Question:  My pre-teen just started middle school and suddenly has terrible acne. Is the timing coincidence or is this just normal and how can I help?

Answer:  You and your pre-teen are not alone.  The start of middle school and acne don’t necessarily have to go hand in hand, but it’s not uncommon.  Acne can be triggered by a number of factors.  Hormones released at the onset of puberty are responsible for the appearance of acne during the teen years. These hormones stimulate the skin’s sebaceous, or oil glands, creating an oily skin that is more prone to pore blockages and breakouts. There have been studies indicating stress and diet could also be triggers.  The stress of starting a new school or maybe new eating habits – like eating lunch in the cafeteria verses bringing lunch to school – are part of the culprit.

According to the American Academy of Dermatology, nearly 100% of all teens have at least the occasional breakout. Acne strikes all teenagers equally, regardless of sex, race or ethnicity. Teen acne generally begins between the ages of ten and thirteen. The most common progression starts on the nose, then spreads to the forehead, chin, and cheeks.

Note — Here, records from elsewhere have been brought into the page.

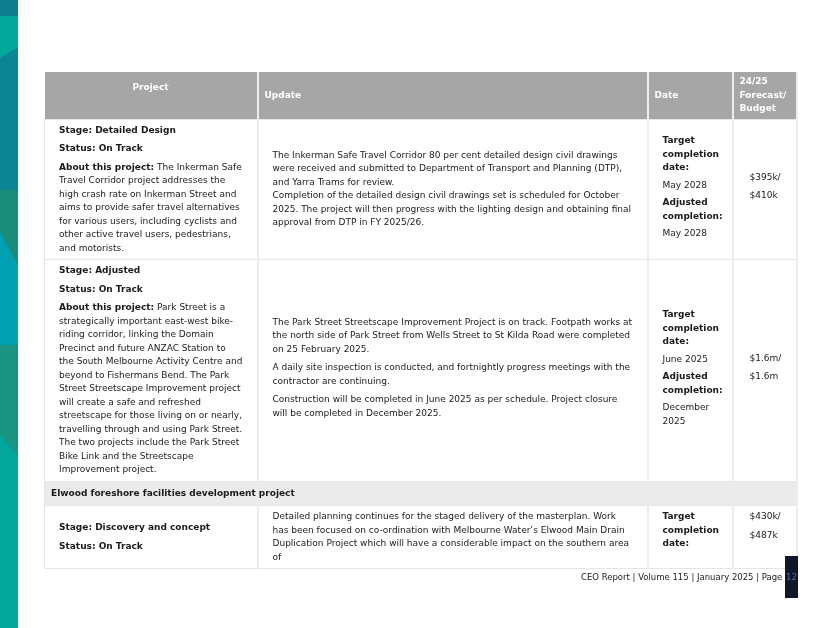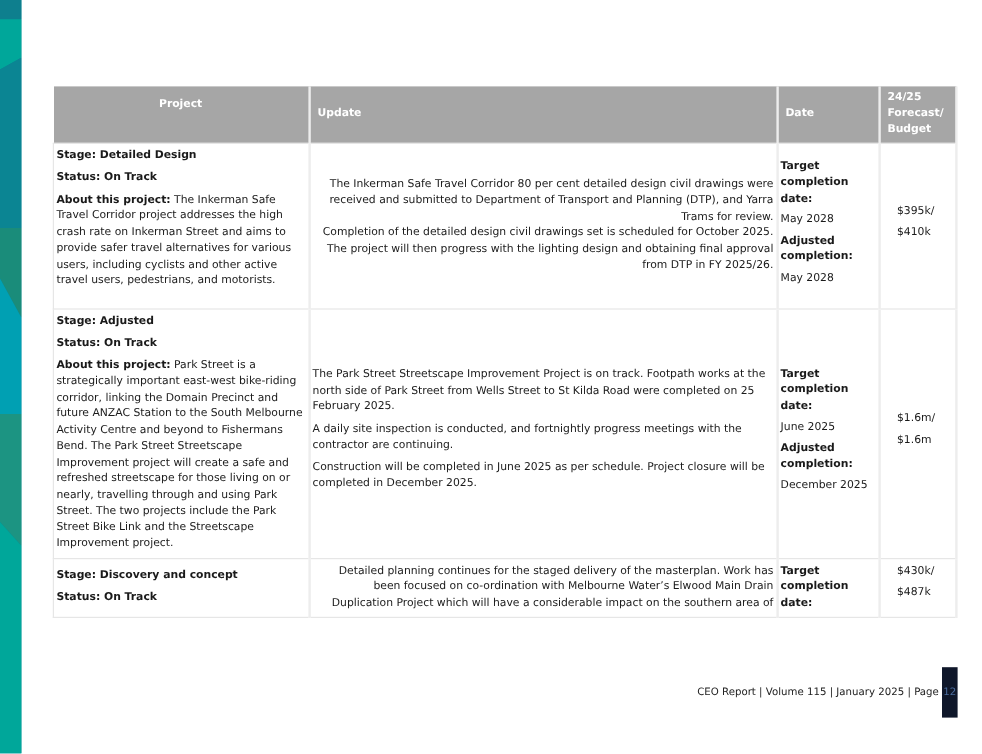--- a/index.html
+++ b/index.html
@@ -7,31 +7,31 @@
          font-family:"DejaVu Sans", sans-serif; color:#1a1a1a; }
   .side-strip { position:absolute; left:0; top:0; width:18px; height:628px; overflow:hidden; }
   .side-strip svg { display:block; }
   .report-table { position:absolute; left:44px; top:72px; width:752px; border-collapse:collapse;
                   table-layout:fixed; font-size:9px; line-height:13.5px; }
   .report-table th { background:#a6a6a6; color:#ffffff; font-weight:bold; text-align:left;
                      padding:3px 6px; border-right:2px solid #ededed; font-size:9px; line-height:13.5px; }
   .report-table th.col-project { vertical-align:top; padding-top:9px;text-align:center; }
   .report-table th.col-update, .report-table th.col-date { vertical-align:middle;margin-left:36px; }
   .report-table th.col-budget { vertical-align:top;margin-top:29px; }
-  .report-table td { border:1px solid #e6e6e6; border-right:2px solid #ededed; padding:4px 2px; vertical-align:top; }
+  .report-table td { border:1px solid #e6e6e6; border-right:2px solid #ededed; padding:4px 14px; vertical-align:top; }
   .report-table td.mid { vertical-align:middle; }
   .report-table tr.section td { background:#ebebeb; font-weight:bold; padding:5px 6px; }
   .b { font-weight:bold; }
   .blk { margin:0 0 5px 0; }
   .blk:last-child { margin-bottom:0; }
   .date-label { font-weight:bold; line-height:13.5px; }
   .date-val { margin:4px 0 4px 0; }
-  .budget-line { margin:0 0 5px 12px; }
+  .budget-line { margin:0 0 5px 2px; }
   .update-p { margin:0 0 5px 0; }
-  .update-p.tight { margin:0;text-align:right; }
+  .update-p.tight { margin:0; }
   .footer { position:absolute; left:581px; top:572px; font-size:8.5px; color:#222; }
   .footer .page-num { background:#0f172a; color:#4a6b9c; padding:16px 1px; }
 </style>
 </head>
 <body>
 
 <div class="side-strip">
   <svg width="18" height="628" viewBox="0 0 18 628">
     <rect x="0" y="0" width="18" height="628" fill="#0b8593"></rect>
     <rect x="0" y="0" width="18" height="16" fill="#0e7f8e"></rect>
@@ -104,20 +104,23 @@
         <div class="date-val">June 2025</div>
         <div class="date-label">Adjusted completion:</div>
         <div class="date-val">December 2025</div>
       </td>
       <td class="mid">
         <div class="budget-line">$1.6m/</div>
         <div class="budget-line">$1.6m</div>
       </td>
     </tr>
 
+    <tr class="section">
+      <td colspan="4">Elwood foreshore facilities development project</td>
+    </tr>
 
     <tr>
       <td class="mid">
         <div class="blk b">Stage: Discovery and concept</div>
         <div class="blk b">Status: On Track</div>
       </td>
       <td>
         <div class="update-p tight">Detailed planning continues for the staged delivery of the masterplan. Work has been focused on co-ordination with Melbourne Water’s Elwood Main Drain Duplication Project which will have a considerable impact on the southern area of</div>
       </td>
       <td>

In more severe cases, acne may affect the neck, shoulders, chest, back and upper arms.

The best way you can help is to see a Dermatologist with your child as quickly as possible.  Over-the-counter treatments may work but you could go several weeks with home treatment and still see no improvement.  More than 40% of teen acne is serious enough to require treatment by a doctor, especially for boys.  Young men are much less likely to see a doctor about their acne, even though they tend to have longer lasting and more severe acne than girls. This may be due to the fact that young women feel more comfortable expressing their feelings regarding their skin and are more comfortable asking for help. Parents need to be aware that their young man may be extremely distressed about his skin, but could be unwilling or unable to voice his discomfort.

While acne is a physical problem, it also affects teens psychologically. Even if the acne is relatively mild, it may have a big impact on self-esteem and self-confidence. The more severe the acne, the greater the emotional toll it takes on the teen. Teenagers with acne tend to have a poor body image. It’s normal for sufferers to feel self-conscious or embarrassed about their skin. Boys in particular might feel uncomfortable undressing in the locker room if acne is present on the body. Teens may be unwilling to participate in sports, such as swimming, because of embarrassment about their skin.

Because of this, teens are prone to jump from product to product, searching for an acne remedy. Teenagers who are very upset about the state of their skin may also use topical medications to excess, in an attempt to speed clearing.  It’s important for teens to understand that all acne medications, including over-the-counter remedies, must be used as directed. Applying too often or in too great of concentration can easily cause excessive dryness, peeling, redness, irritation, and can actually increase healing time.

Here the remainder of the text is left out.